The listing below should be written out word for word, with its pictures removed.

Provided records:
────

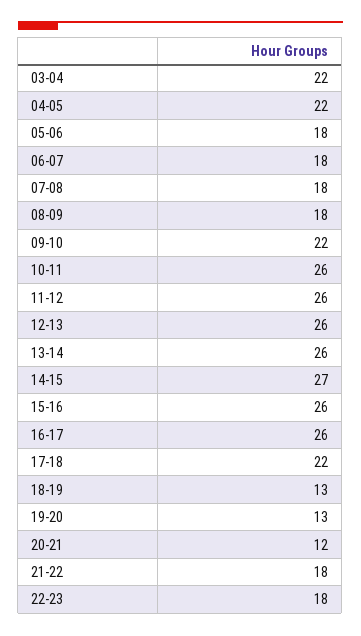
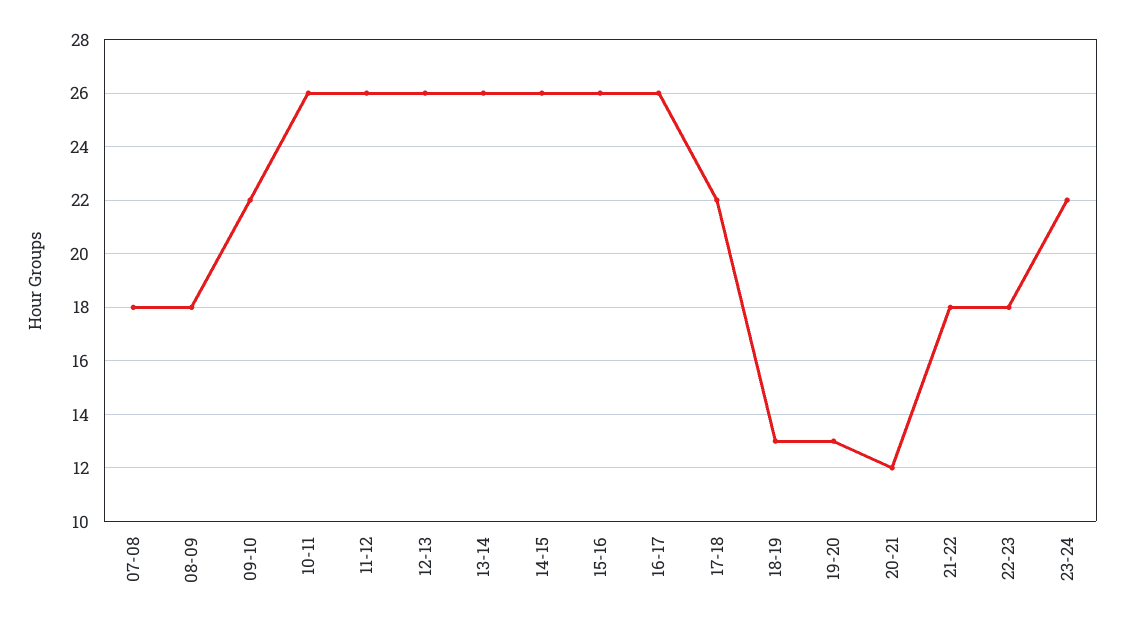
03-04: 22 -> none
04-05: 22 -> none
05-06: 18 -> none
06-07: 18 -> none
14-15: 27 -> 26
23-24: none -> 22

────

Answer to the problem:
03-04: 22 -> none
04-05: 22 -> none
05-06: 18 -> none
06-07: 18 -> none
14-15: 27 -> 26
23-24: none -> 22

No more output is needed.